On the other hand, "mate" is included in his dictionary, and he hastens to assure us outsiders that that it simply means "buddy" and does not imply an intention to copulate or reproduce with.
Dude, you like, totally, like, don't come across as a Californian beach bum, Scoobs, but then a fair few people in Cornwall probably do.
Speech is weird one anyway. I don't consciously modify my voice when I speak depending on who I'm with, but with old school-friends and to an extent my blood relations, I may sound a little more eastendy than is usual. Besides, I live in Surrey now, so am actually officially quite posh. What?
And interesting that it's the English that have responded to a post ostensibly aimed at your colonial brethren.
Don't Americans have sponge, then? Or walnuts?
No wonder the foreign rights on my books are unsellable.

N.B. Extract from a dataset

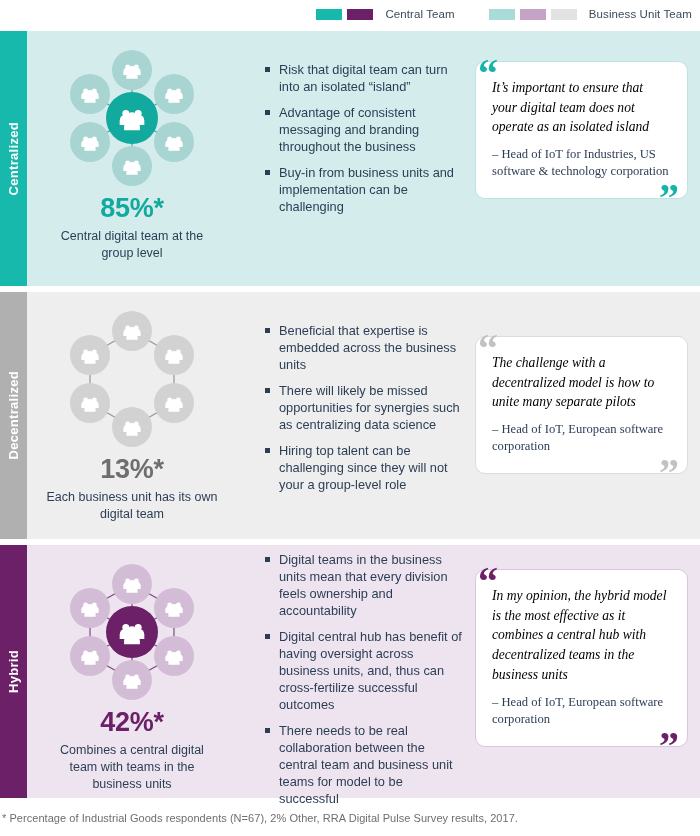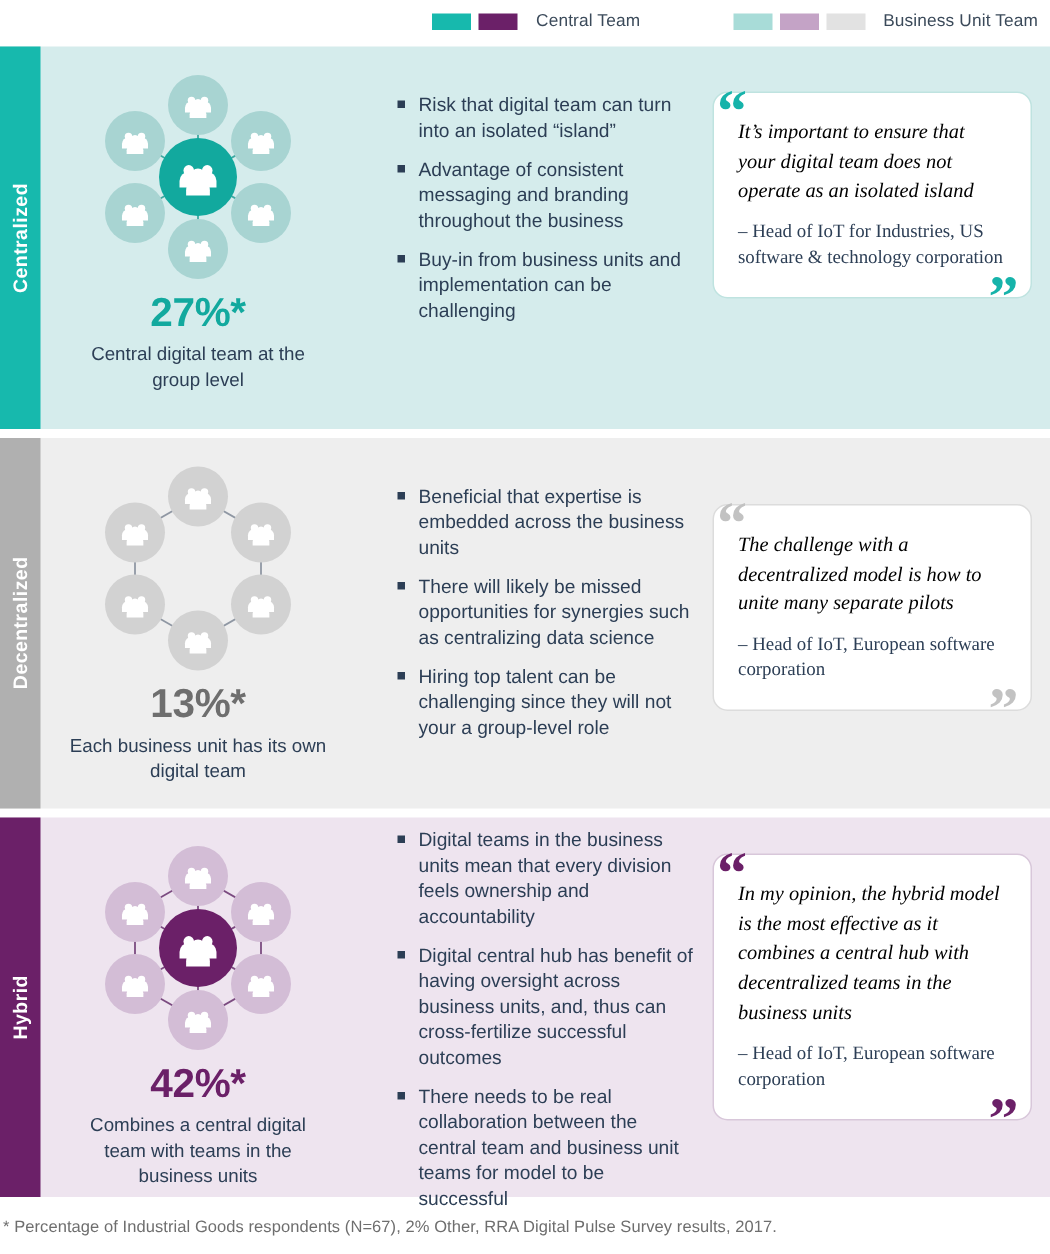"Central Team" .legend { gap: 28px -> none }
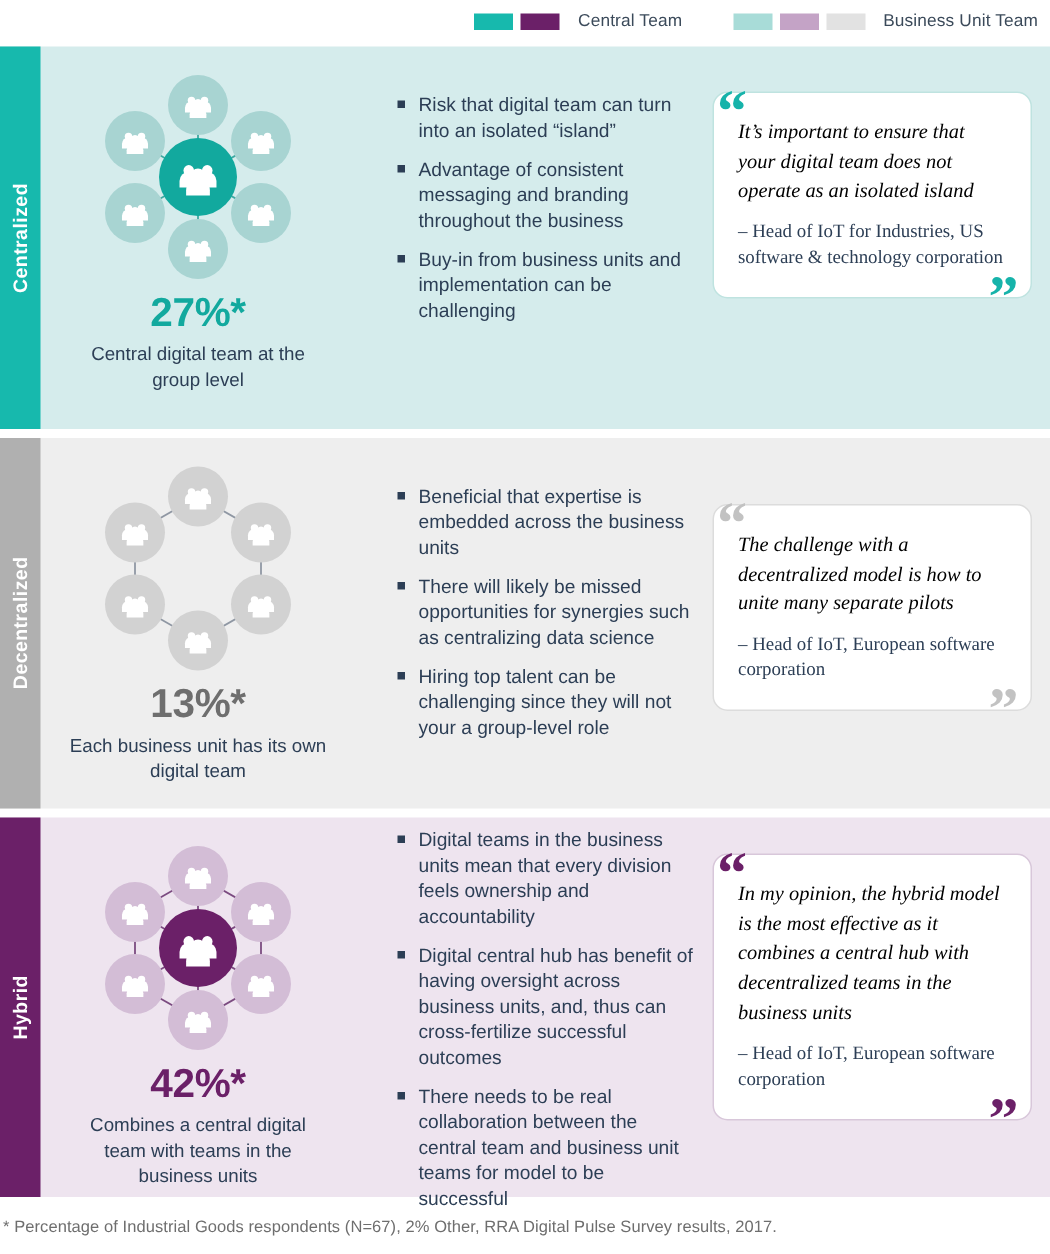"27%*" div.pct { text: 27% -> 85% }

Oh, and I should point out that it's 'coffee and walnut sponge'. You drink tea with it. Or gin. The coffee is already in the sponge, you see. Not served separately.
Hi, Neil--
I didn't realize you were posh now. I'll have to watch my tone now, lest you wither me by twitching your lip or raising an eyebrow.
Hi, Aliya--
Walnuts we have, both English and native. And occasionally someone will refer to 'sponge cake,' but 'sponge' as a stand-alone word refers to things for the sink or bathtub. Or possibly Sponge-Bob Square-Pants. (Sorry. Sponge-Bob Square-Trousers to you folks.)
Take heart in the fact that they haven't sold the rights to my book over here either, even though I don't think there's a cake in the whole novel.
PS. Coffee flavor goes with gin? I'm dubious.